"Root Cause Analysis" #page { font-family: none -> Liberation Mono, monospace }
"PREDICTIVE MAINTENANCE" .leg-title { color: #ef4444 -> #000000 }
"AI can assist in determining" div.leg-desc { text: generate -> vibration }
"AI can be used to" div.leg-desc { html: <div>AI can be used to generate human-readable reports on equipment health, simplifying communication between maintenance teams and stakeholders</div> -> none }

---

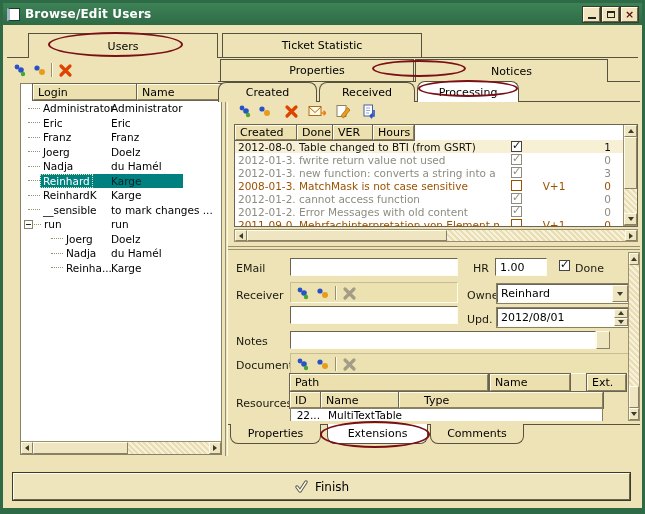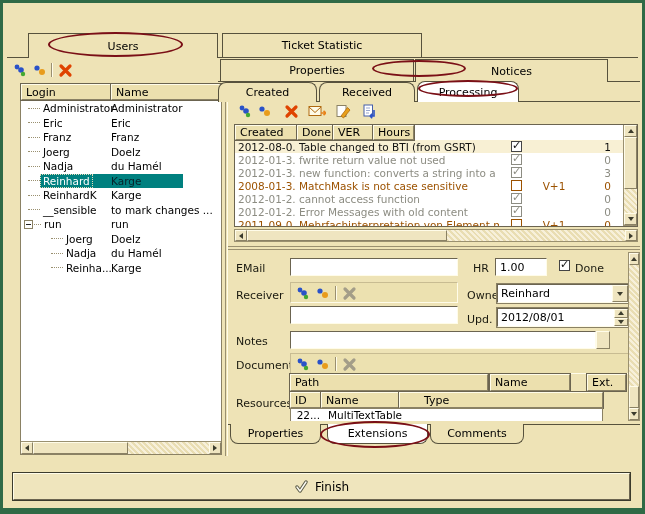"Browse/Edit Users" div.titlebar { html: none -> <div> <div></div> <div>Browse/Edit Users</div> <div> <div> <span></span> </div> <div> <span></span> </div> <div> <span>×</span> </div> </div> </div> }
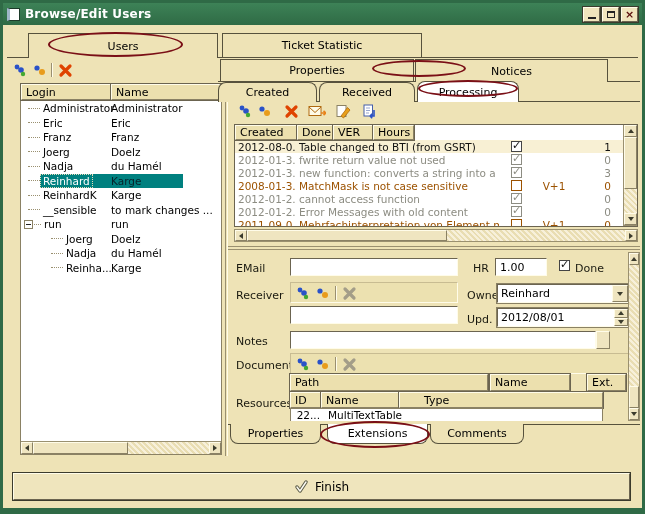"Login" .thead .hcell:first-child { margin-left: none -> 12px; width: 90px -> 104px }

==

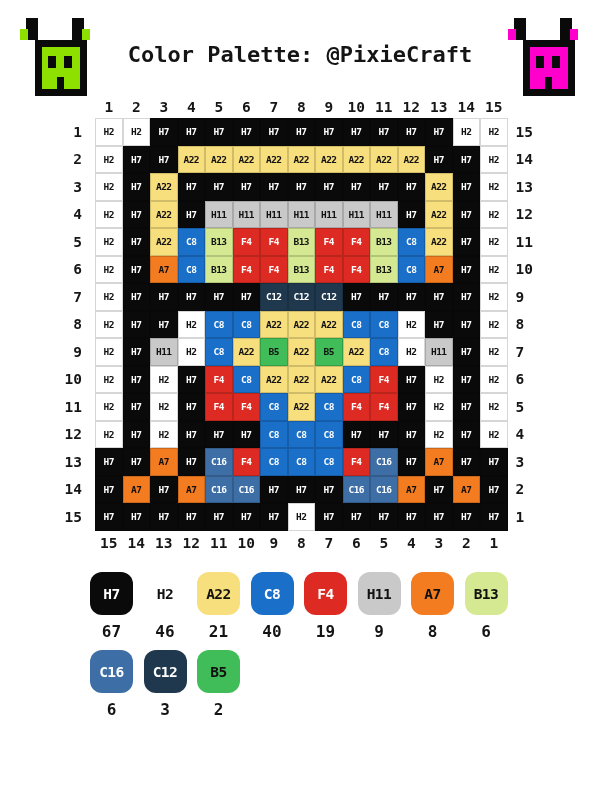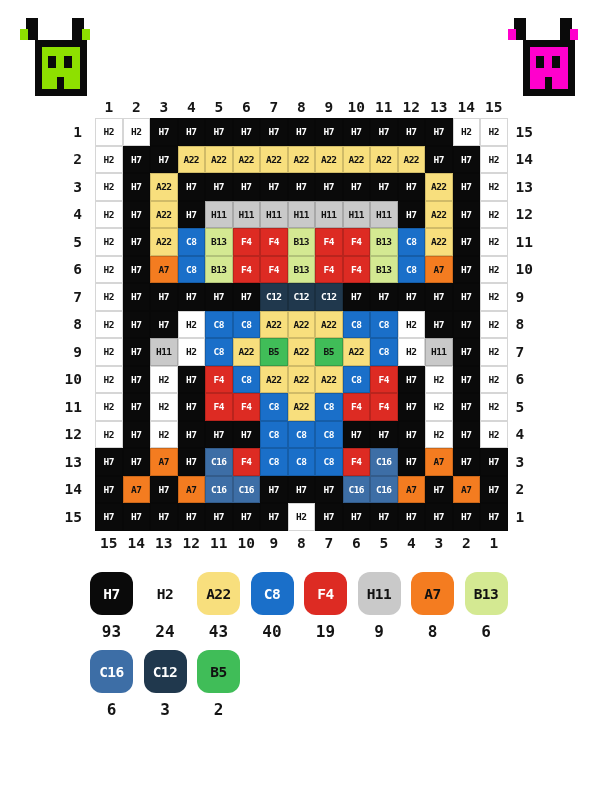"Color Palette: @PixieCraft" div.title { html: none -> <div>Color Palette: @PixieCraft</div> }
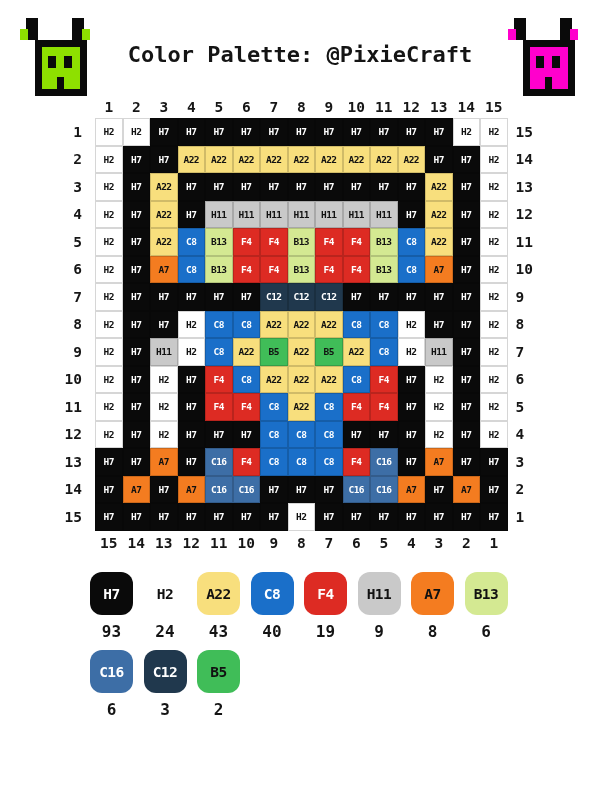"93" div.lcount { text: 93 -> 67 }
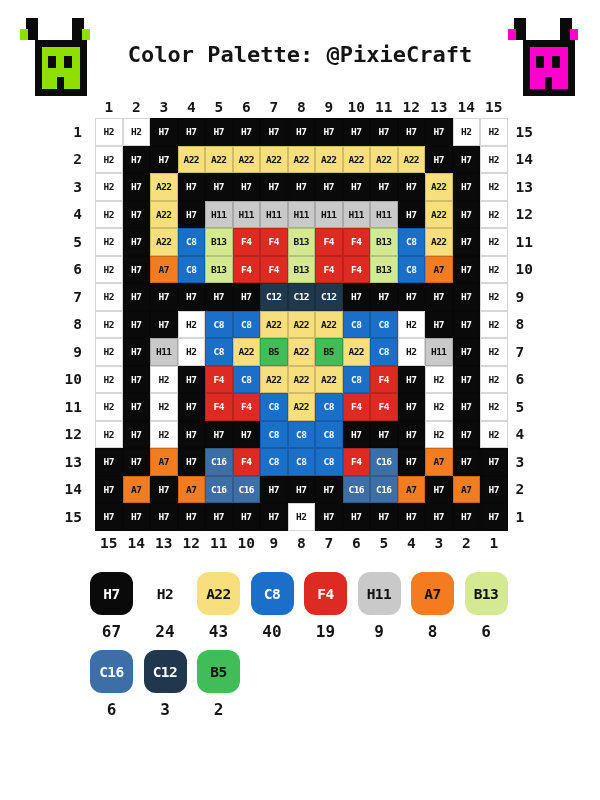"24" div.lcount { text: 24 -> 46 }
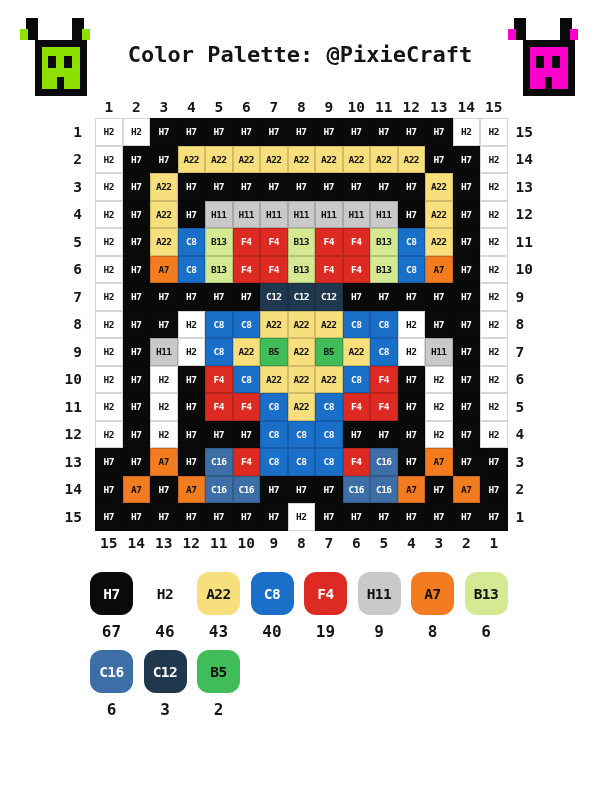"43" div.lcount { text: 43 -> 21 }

#### About this exercise
In the listing above, find the line with "font-family: none ->" and the line with "html: <div>AI can", then print exactly those lines and every line between them.

#### Exercise result
"Root Cause Analysis" #page { font-family: none -> Liberation Mono, monospace }
"PREDICTIVE MAINTENANCE" .leg-title { color: #ef4444 -> #000000 }
"AI can assist in determining" div.leg-desc { text: generate -> vibration }
"AI can be used to" div.leg-desc { html: <div>AI can be used to generate human-readable reports on equipment health, simplifying communication between maintenance teams and stakeholders</div> -> none }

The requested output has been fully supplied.